__Task objective__
What you give back should be exactly the lines from the one with "TOTAL | Balls: 36 -> 34" through the end of the data, without the pictures.

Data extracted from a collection
--- START ---
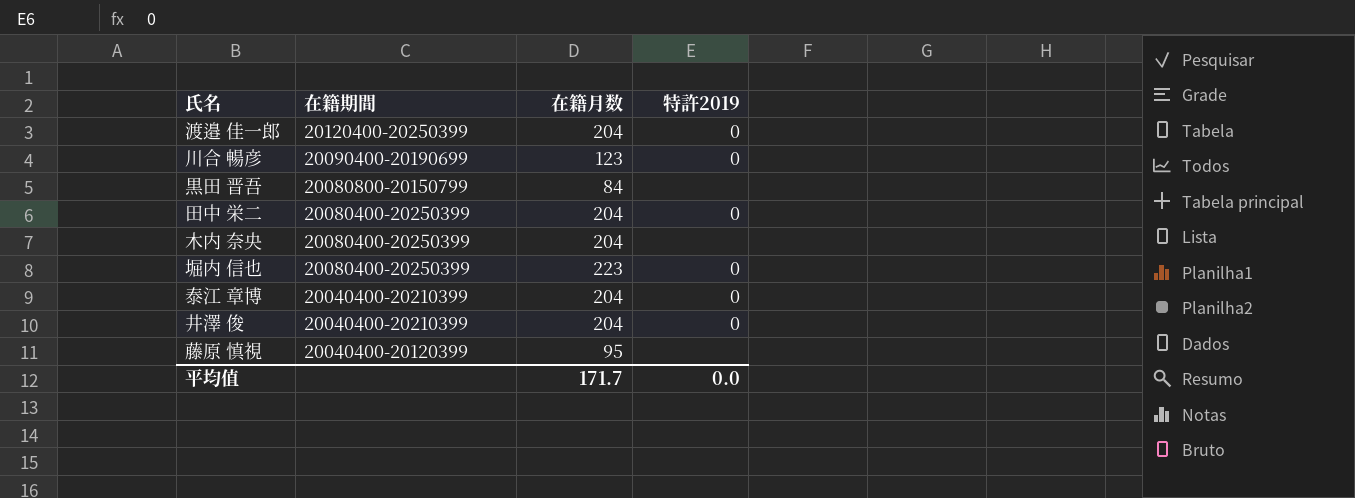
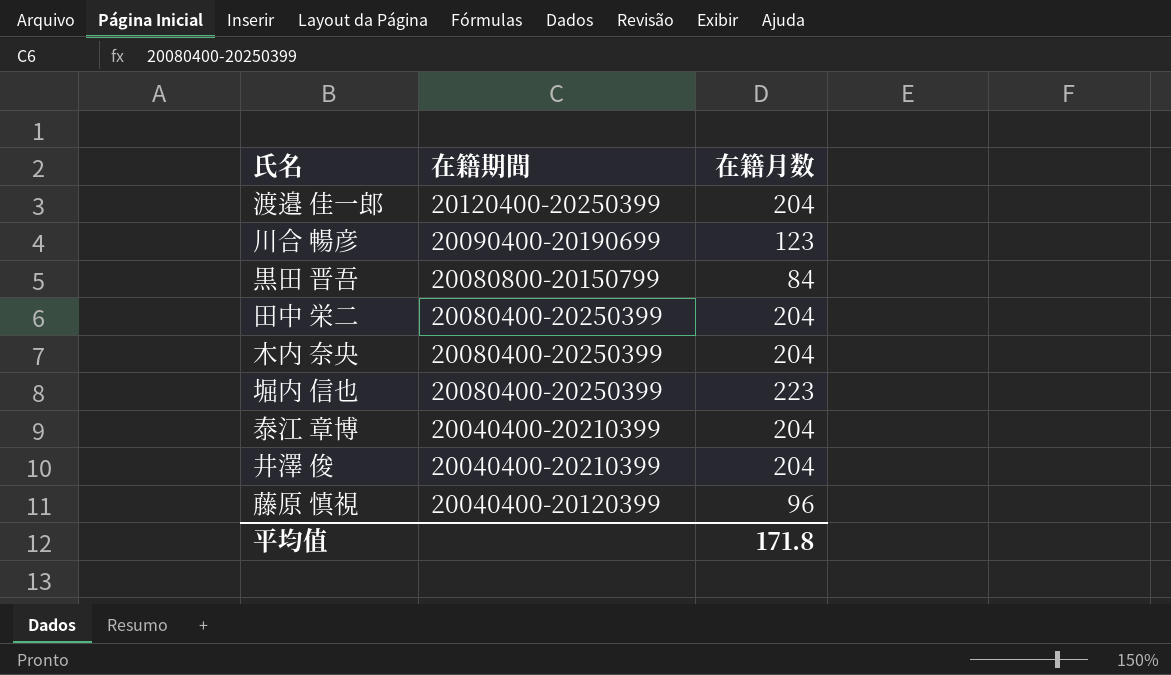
column 特許2019 | position: 4 -> none
藤原 慎視 | 在籍月数: 95 -> 96
平均值 | 在籍月数: 171.7 -> 171.8

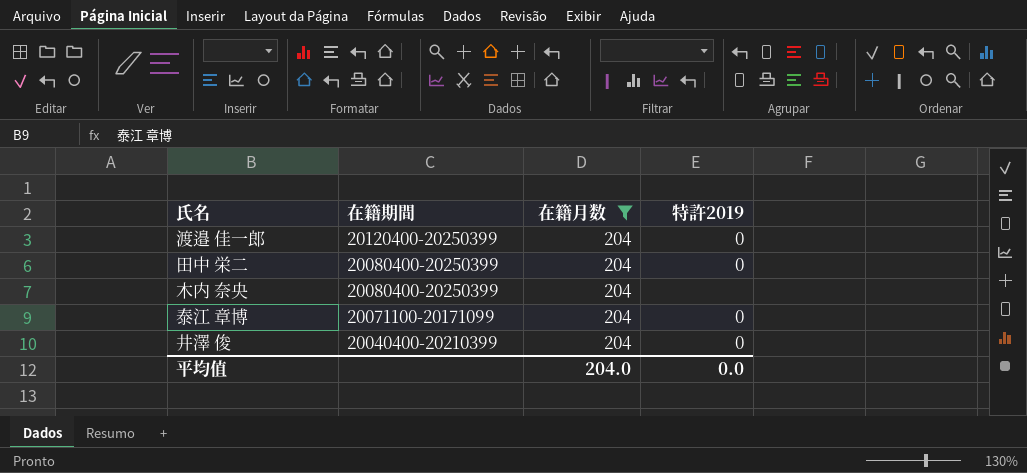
filter: none -> 在籍月数 = 204
column 特許2019 | position: none -> 4
泰江 章博 | 在籍期間: 20040400-20210399 -> 20071100-20171099
平均值 | 在籍月数: 171.8 -> 204.0

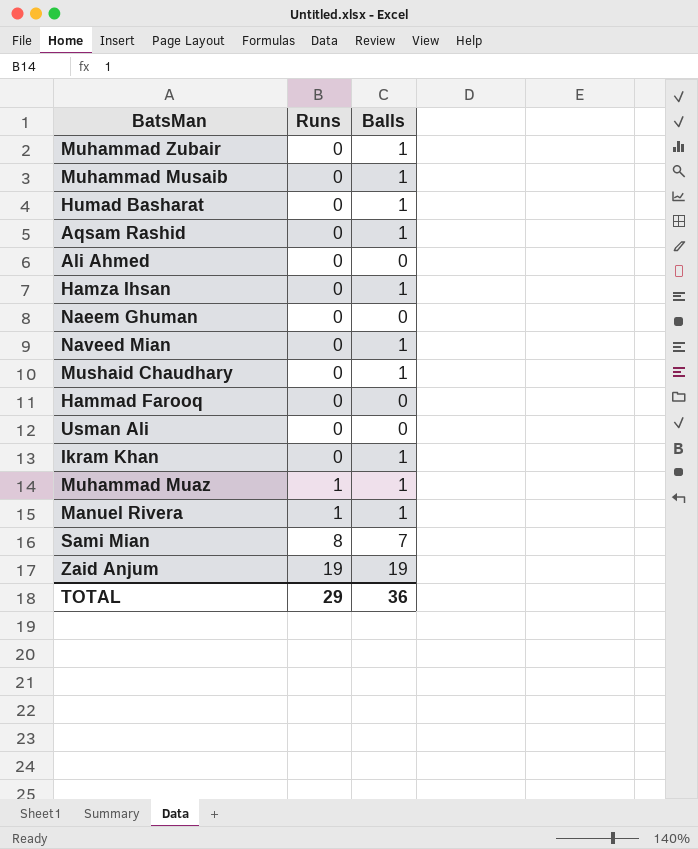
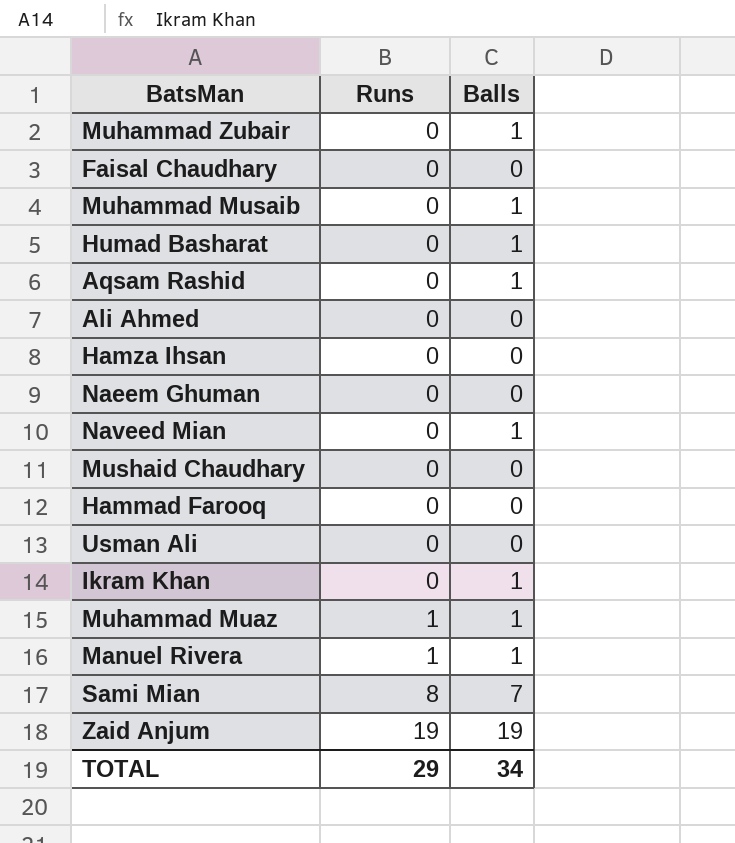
row Faisal Chaudhary: none -> 0 | 0
Hamza Ihsan | Balls: 1 -> 0
Mushaid Chaudhary | Balls: 1 -> 0
TOTAL | Balls: 36 -> 34

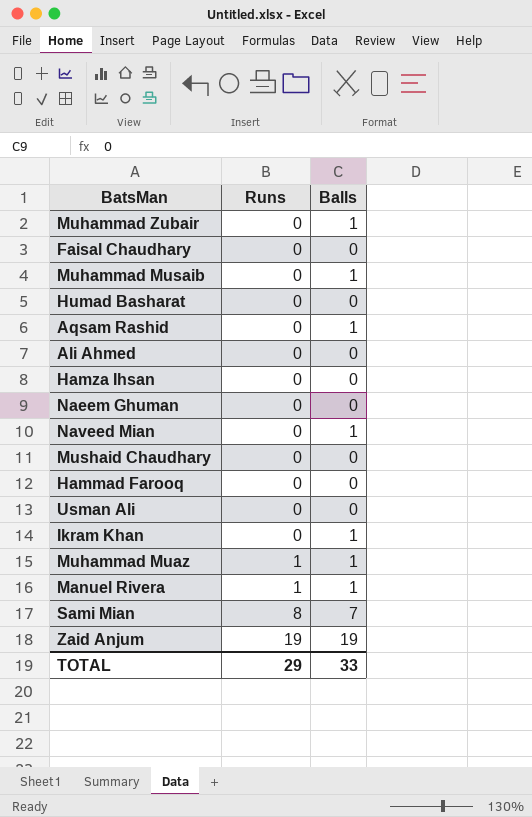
Humad Basharat | Balls: 1 -> 0
TOTAL | Balls: 34 -> 33

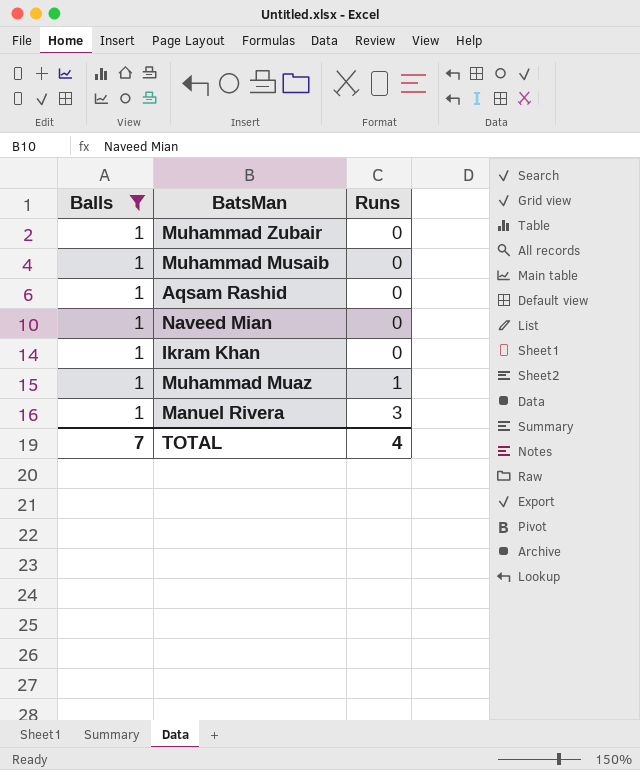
filter: none -> Balls = 1
column Balls | position: 3 -> 1
Manuel Rivera | Runs: 1 -> 3
TOTAL | Balls: 33 -> 7
TOTAL | Runs: 29 -> 4

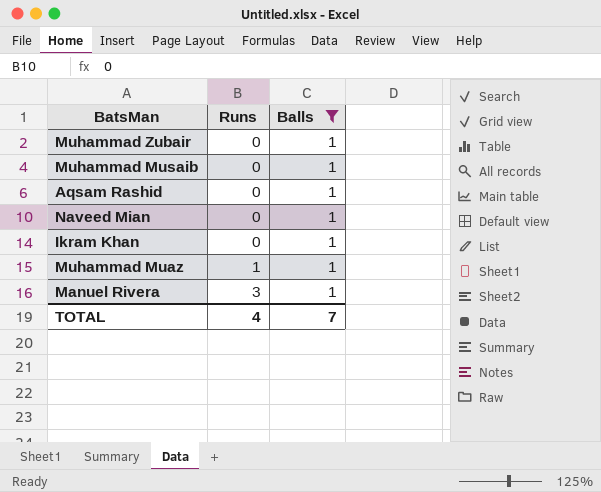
column Balls | position: 1 -> 3

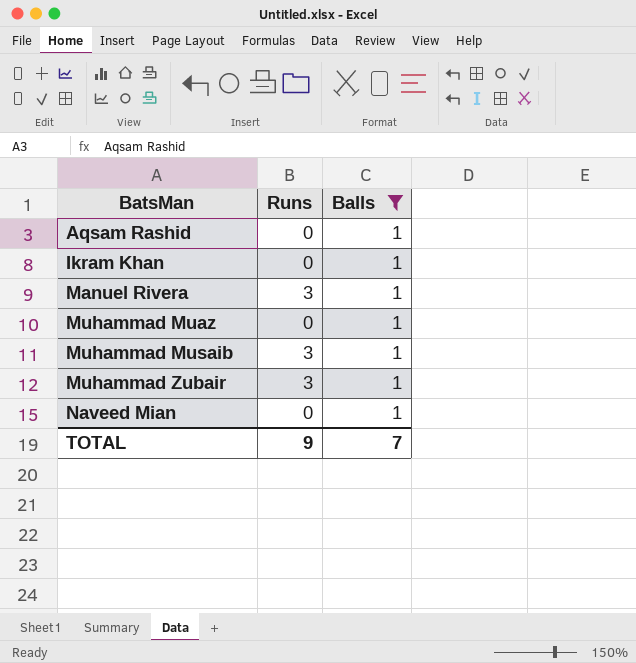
row order: Runs ascending -> BatsMan ascending
Muhammad Muaz | Runs: 1 -> 0
Muhammad Musaib | Runs: 0 -> 3
Muhammad Zubair | Runs: 0 -> 3
TOTAL | Runs: 4 -> 9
--- END ---
__Solution for this exercise__
TOTAL | Balls: 36 -> 34

Humad Basharat | Balls: 1 -> 0
TOTAL | Balls: 34 -> 33

filter: none -> Balls = 1
column Balls | position: 3 -> 1
Manuel Rivera | Runs: 1 -> 3
TOTAL | Balls: 33 -> 7
TOTAL | Runs: 29 -> 4

column Balls | position: 1 -> 3

row order: Runs ascending -> BatsMan ascending
Muhammad Muaz | Runs: 1 -> 0
Muhammad Musaib | Runs: 0 -> 3
Muhammad Zubair | Runs: 0 -> 3
TOTAL | Runs: 4 -> 9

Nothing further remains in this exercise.